### Task instructions:
The first line of the listing opens the range and the line with "-121,6 +121,7 @@" closes it; repeat those lines and all between them word for word, leaving out the pictures.

### Task inputs:
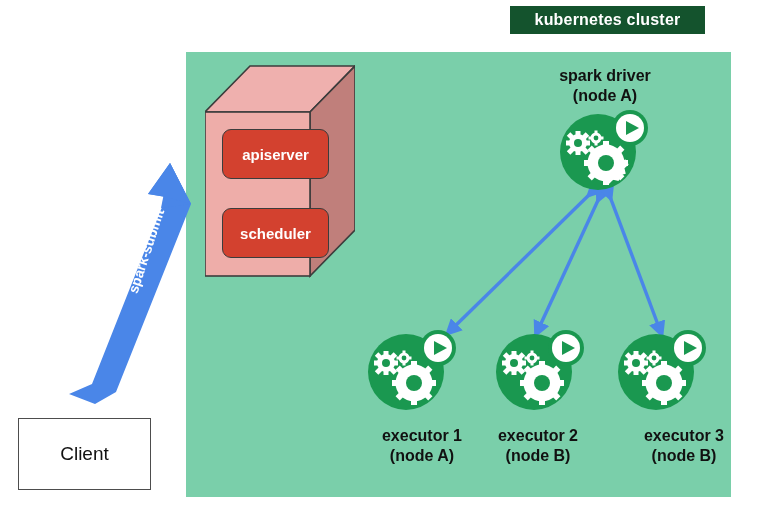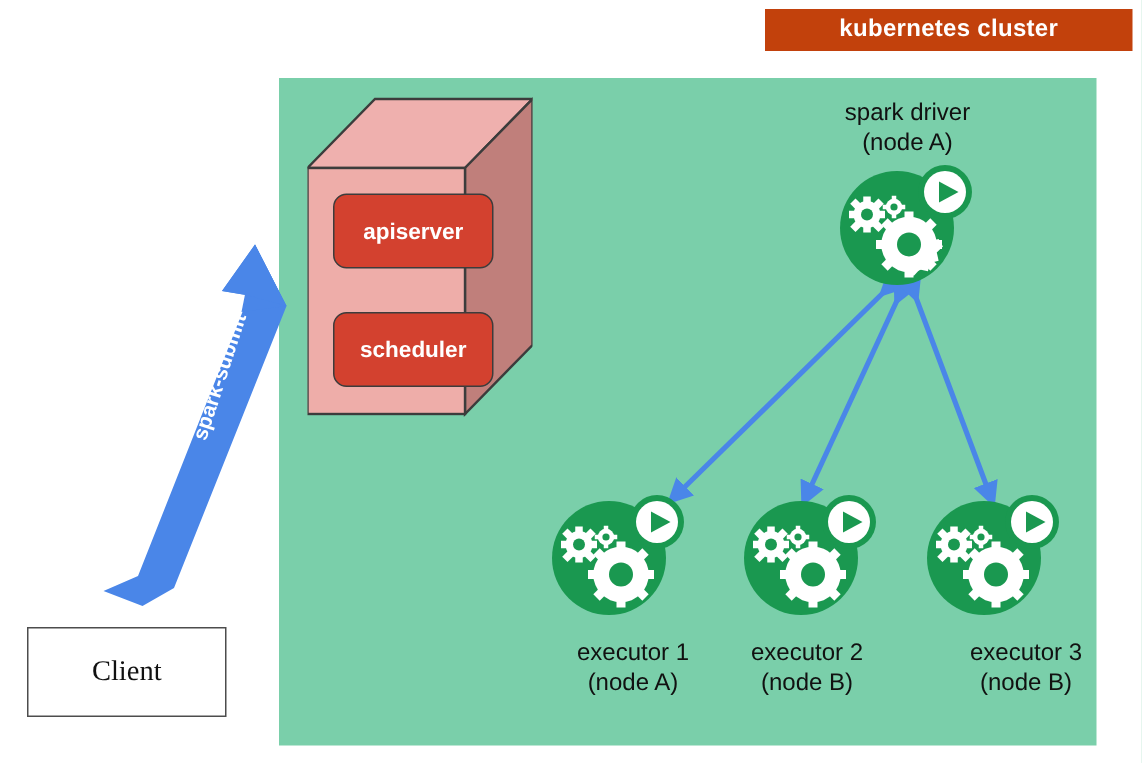--- a/index.html
+++ b/index.html
@@ -32,9 +32,9 @@
     position: absolute;
     left: 510px;
     top: 6px;
-    width: 245px;
+    width: 195px;
     height: 28px;
-    background: #c2410c;
+    background: #14532d;
     color: #ffffff;
     font-size: 16px;
     font-weight: bold;

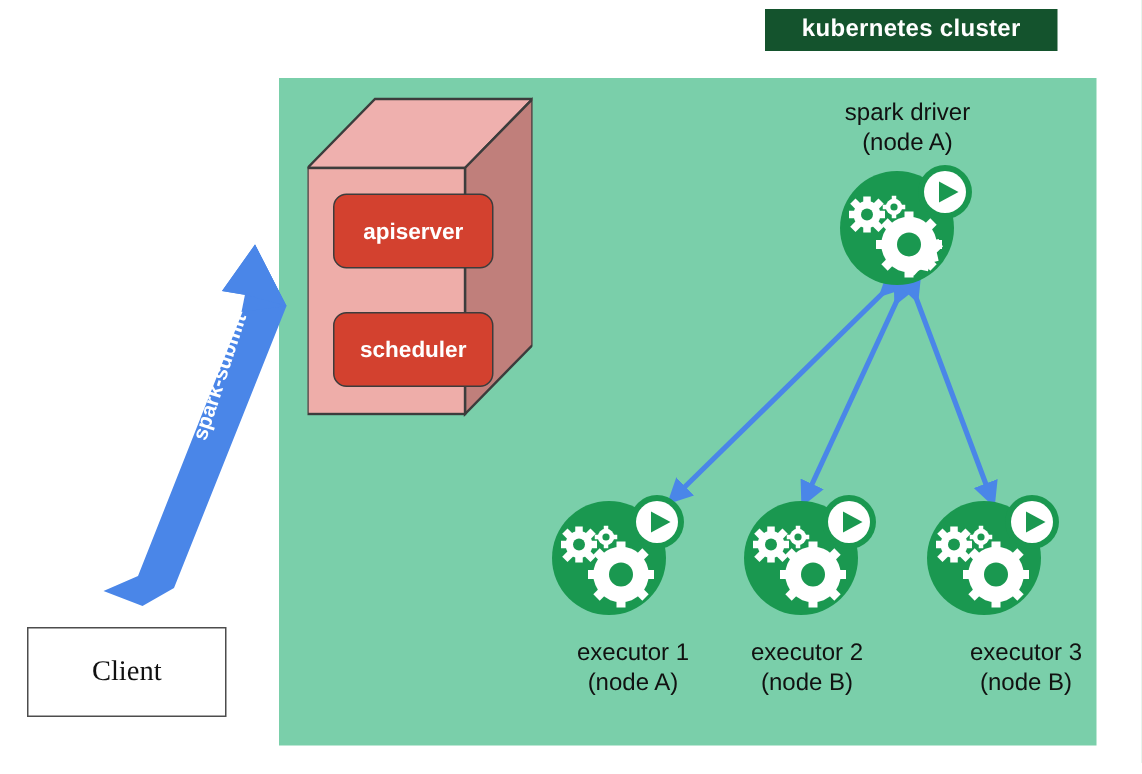--- a/index.html
+++ b/index.html
@@ -121,6 +121,7 @@
     color: #111111;
     line-height: 20px;
     white-space: nowrap;
+    font-weight: bold;
   }
 
   #driver-node { left: 552px; top: 110px; width: 100px; height: 80px; }

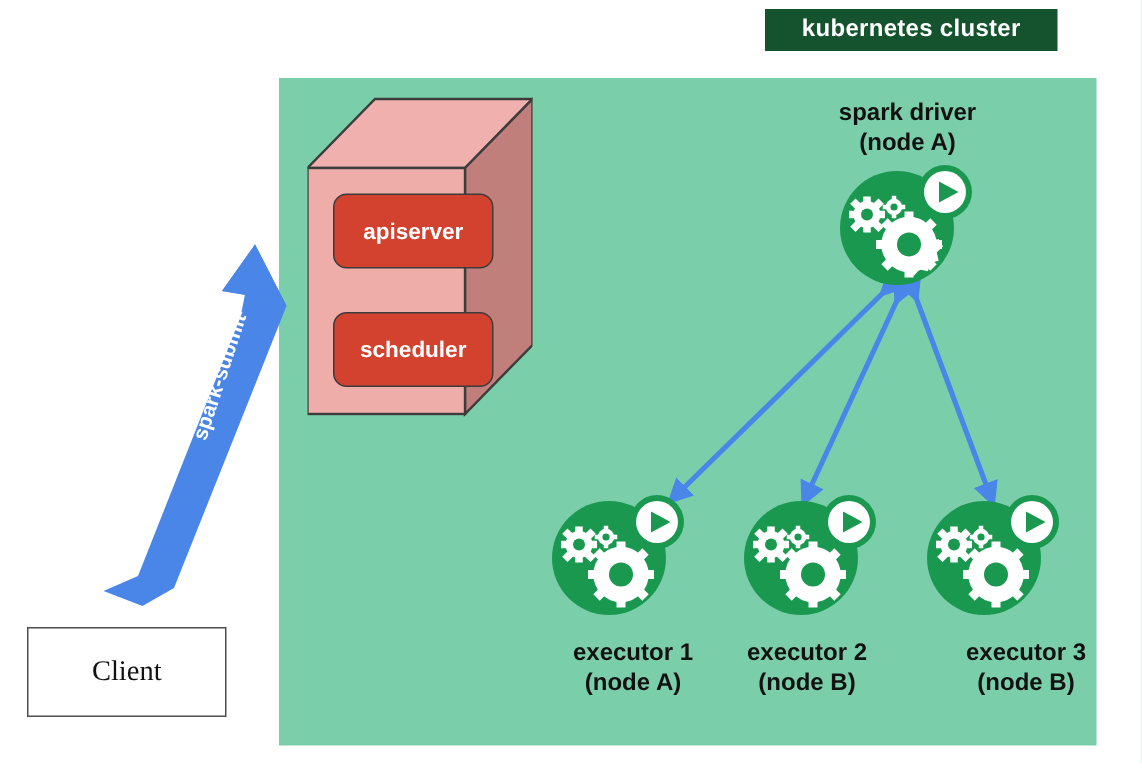--- a/index.html
+++ b/index.html
@@ -50,14 +50,13 @@
     left: 18px;
     top: 418px;
     width: 133px;
-    height: 60px;
+    height: 72px;
     background: #ffffff;
     border: 1.5px solid #4d4d4d;
     display: flex;
     align-items: center;
     justify-content: center;
     box-sizing: border-box;
-    font-family: Liberation Serif, serif;
   }
   #client-box .label {
     font-size: 19px;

### Result below:
--- a/index.html
+++ b/index.html
@@ -32,9 +32,9 @@
     position: absolute;
     left: 510px;
     top: 6px;
-    width: 245px;
+    width: 195px;
     height: 28px;
-    background: #c2410c;
+    background: #14532d;
     color: #ffffff;
     font-size: 16px;
     font-weight: bold;

--- a/index.html
+++ b/index.html
@@ -121,6 +121,7 @@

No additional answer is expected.